Die aufwühlende Nacht von Johannesburg entlädt sich nach packenden 90 Minuten in unbändigem Jubel - und am Ende feiern auch die Verlierer

Das Gesicht, sagt eine chinesische Weisheit, ist das Spiegelbild der Seele. Welche Anspannung die Nacht von Johannesburg den Spielern und ihren Betreuern abverlangte, war mit einem Blick in ihr Antlitz zu beobachten. Die Reaktionen von Bundestrainer Joachim Löw etwa spiegelten die Abgründe der menschlichen Existenz. Sein Mienenspiel in den 90 Minuten im Soccer-City-Stadion bewegte sich zwischen himmelhoch jauchzend und zu Tode betrübt. Erst nach dem befreienden Treffer von Mesut Özil entspannten sich Löws Gesichtszüge ein wenig. Und am Ende plumpste die Last des Alles-oder-nichts-Spiels wie ein Felsbrocken von seinen Schultern.

Auch die Spieler konnten ihre Freude kaum bändigen. Sie tanzten über den Platz, der lange Mertesacker herzte den kleinen Lahm so innig, dass dessen Füße die Bodenhaftung verloren. Torschütze Mesut Özil drückte nach einigen kurzen Momenten stillen Glücks schon wieder sein Selbstbewusstsein aus: "Ich wusste, dass ich ein Tor machen werde."

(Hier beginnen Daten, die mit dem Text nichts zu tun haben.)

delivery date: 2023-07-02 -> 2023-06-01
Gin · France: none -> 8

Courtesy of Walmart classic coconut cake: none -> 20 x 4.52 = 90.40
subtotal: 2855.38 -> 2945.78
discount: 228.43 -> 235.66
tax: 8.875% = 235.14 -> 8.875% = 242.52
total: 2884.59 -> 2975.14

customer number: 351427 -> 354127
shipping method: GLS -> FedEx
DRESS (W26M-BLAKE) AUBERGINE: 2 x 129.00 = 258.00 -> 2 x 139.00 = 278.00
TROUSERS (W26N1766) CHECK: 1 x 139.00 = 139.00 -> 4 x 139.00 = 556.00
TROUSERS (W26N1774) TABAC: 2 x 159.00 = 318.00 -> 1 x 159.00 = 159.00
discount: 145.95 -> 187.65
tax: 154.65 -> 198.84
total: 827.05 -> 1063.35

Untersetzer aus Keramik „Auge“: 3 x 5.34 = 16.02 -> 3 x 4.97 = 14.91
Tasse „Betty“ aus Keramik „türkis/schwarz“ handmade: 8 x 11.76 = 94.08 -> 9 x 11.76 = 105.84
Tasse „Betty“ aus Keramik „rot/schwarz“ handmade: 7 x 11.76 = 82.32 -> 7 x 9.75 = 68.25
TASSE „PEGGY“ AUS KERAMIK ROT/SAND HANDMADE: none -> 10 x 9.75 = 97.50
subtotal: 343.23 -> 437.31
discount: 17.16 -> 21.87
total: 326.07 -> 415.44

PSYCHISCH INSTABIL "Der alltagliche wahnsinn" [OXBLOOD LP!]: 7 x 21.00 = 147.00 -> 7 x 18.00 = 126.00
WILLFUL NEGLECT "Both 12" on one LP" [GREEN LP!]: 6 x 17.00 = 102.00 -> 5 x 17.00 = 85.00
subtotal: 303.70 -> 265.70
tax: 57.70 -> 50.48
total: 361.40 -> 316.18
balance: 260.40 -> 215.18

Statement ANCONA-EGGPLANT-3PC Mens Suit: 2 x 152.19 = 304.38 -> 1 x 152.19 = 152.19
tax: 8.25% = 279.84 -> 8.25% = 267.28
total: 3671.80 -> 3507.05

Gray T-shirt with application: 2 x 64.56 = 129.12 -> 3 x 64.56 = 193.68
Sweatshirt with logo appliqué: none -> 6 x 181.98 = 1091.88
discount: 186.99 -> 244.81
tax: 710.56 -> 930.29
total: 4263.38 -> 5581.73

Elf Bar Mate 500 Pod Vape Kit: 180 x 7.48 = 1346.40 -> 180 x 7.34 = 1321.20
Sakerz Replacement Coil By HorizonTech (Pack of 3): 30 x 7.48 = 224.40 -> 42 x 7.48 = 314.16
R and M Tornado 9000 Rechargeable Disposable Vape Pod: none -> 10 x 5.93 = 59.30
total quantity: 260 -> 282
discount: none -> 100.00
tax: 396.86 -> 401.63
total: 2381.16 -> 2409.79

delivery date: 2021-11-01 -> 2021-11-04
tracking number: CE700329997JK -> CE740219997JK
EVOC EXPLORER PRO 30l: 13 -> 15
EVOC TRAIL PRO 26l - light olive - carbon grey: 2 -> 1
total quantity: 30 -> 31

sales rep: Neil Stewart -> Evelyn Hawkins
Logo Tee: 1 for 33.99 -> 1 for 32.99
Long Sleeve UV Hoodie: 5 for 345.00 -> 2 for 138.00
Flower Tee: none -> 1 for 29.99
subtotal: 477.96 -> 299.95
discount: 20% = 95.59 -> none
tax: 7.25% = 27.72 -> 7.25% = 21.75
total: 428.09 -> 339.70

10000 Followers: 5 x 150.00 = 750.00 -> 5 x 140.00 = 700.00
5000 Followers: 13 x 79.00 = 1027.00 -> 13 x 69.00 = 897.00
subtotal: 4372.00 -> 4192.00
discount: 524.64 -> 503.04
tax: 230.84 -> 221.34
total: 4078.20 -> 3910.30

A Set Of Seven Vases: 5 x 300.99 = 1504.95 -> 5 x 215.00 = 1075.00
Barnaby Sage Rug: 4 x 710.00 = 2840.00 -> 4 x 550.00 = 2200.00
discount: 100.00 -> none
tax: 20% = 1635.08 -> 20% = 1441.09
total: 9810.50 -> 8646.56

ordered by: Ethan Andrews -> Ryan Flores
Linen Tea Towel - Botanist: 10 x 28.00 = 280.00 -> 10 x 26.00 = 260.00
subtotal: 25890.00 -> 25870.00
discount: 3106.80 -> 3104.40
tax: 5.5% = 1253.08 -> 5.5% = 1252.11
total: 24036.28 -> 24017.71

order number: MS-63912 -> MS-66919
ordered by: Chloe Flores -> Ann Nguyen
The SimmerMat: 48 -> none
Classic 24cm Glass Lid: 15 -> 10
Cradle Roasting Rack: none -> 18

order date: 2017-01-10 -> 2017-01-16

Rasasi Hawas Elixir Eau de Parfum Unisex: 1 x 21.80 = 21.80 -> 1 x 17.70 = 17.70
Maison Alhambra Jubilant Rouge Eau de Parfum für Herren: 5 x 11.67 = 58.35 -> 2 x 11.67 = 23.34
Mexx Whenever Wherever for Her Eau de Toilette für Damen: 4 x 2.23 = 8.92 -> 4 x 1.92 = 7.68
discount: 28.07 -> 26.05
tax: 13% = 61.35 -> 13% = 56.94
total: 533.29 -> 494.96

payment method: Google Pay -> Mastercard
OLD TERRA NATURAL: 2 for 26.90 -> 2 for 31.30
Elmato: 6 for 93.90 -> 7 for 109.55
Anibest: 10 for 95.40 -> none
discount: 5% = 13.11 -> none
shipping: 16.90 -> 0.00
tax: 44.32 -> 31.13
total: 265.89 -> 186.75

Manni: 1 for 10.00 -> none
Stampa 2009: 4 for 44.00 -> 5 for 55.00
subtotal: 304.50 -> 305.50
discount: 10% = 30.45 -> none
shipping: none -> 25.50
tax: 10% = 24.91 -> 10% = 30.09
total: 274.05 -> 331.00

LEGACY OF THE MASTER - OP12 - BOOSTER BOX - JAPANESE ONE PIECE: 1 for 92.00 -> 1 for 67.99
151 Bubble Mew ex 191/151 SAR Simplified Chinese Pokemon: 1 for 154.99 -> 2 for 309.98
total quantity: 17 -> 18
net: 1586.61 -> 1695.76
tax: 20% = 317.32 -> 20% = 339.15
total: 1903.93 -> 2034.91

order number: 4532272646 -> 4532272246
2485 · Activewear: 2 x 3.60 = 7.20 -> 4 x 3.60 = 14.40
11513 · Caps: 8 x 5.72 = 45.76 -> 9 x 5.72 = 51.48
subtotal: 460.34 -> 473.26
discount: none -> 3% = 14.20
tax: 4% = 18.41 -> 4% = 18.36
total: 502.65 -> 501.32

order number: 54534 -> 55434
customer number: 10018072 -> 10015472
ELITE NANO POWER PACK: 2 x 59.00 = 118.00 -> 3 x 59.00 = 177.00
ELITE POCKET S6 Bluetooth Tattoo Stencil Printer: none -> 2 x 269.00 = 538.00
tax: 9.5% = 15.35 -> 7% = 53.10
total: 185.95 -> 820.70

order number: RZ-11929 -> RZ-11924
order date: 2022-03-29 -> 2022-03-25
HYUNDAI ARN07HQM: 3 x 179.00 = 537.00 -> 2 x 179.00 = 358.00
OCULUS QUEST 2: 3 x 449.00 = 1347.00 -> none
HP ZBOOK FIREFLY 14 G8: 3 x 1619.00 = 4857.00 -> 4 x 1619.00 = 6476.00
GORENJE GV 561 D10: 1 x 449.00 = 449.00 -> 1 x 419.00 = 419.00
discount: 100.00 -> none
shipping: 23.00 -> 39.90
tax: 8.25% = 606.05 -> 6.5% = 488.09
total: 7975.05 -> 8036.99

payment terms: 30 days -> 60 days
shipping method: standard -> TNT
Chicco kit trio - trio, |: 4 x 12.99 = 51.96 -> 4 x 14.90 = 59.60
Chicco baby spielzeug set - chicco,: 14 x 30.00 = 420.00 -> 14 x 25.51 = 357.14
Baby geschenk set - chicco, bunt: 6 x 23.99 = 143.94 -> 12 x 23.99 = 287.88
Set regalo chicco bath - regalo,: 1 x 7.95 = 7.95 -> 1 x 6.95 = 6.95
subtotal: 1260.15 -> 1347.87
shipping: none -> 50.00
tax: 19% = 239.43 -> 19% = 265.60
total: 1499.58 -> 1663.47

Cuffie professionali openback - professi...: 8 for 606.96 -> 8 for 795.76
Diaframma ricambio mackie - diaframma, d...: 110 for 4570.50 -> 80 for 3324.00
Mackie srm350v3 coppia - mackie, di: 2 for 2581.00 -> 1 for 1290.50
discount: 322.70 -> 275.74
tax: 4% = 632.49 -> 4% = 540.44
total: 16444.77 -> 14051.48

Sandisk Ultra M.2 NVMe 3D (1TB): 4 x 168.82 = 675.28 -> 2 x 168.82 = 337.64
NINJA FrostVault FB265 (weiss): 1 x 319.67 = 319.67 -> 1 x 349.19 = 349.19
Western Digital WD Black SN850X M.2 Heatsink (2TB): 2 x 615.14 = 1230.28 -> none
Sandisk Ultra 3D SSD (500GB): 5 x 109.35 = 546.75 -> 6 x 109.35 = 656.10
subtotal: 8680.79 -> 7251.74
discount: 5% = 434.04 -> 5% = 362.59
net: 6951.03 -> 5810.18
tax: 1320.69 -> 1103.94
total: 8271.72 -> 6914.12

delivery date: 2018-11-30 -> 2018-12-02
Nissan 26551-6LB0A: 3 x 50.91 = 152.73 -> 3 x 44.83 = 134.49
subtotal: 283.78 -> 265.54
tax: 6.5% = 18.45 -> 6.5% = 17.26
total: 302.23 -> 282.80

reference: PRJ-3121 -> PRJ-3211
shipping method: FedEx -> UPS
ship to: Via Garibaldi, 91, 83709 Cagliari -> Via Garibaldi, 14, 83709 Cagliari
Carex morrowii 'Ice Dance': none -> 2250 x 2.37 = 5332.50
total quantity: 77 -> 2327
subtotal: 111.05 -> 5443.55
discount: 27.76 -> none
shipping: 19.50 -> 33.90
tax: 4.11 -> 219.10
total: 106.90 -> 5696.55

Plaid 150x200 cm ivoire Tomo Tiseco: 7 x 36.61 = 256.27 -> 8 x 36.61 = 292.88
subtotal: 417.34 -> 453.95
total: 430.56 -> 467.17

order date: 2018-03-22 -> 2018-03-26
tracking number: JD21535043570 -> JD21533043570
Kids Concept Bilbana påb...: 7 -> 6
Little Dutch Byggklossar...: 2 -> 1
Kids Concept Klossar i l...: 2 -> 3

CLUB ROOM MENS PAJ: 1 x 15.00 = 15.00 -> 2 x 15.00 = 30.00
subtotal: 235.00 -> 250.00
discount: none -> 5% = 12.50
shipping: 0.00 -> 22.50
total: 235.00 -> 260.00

Deutschland jubelt, Ghana ist unterlegen - und feiert trotzdem. Trotz der Niederlage sind die "Black Stars" als wahrscheinlich einziges Team aus dem Gastgeber-Kontinent ins Achtelfinale eingezogen. Die Spieler schnappten sich ihre rot-gelb-grünen Fahnen und drehten Ehrenrunden.

Ein Bild, das auch diese Weltmeisterschaft neben den unvermeidlichen Vuvuzelas prägen wird, sind die fröhlichen, farbenfrohen Gesichter der Fans. Das galt auch für Deutsche und Ghanaer, die im Stadion ihre Nationalfarben in allen nur denkbaren Variationen trugen, immer voller Stolz, aber nie chauvinistisch.

Wenigstens hier, abseits von bösen Fouls und abstrusen Schiedsrichterentscheidungen, offenbart sich der globale Kern des Sports: das friedliche Miteinander. Hier bin ich Fan, hier darf ich's sein.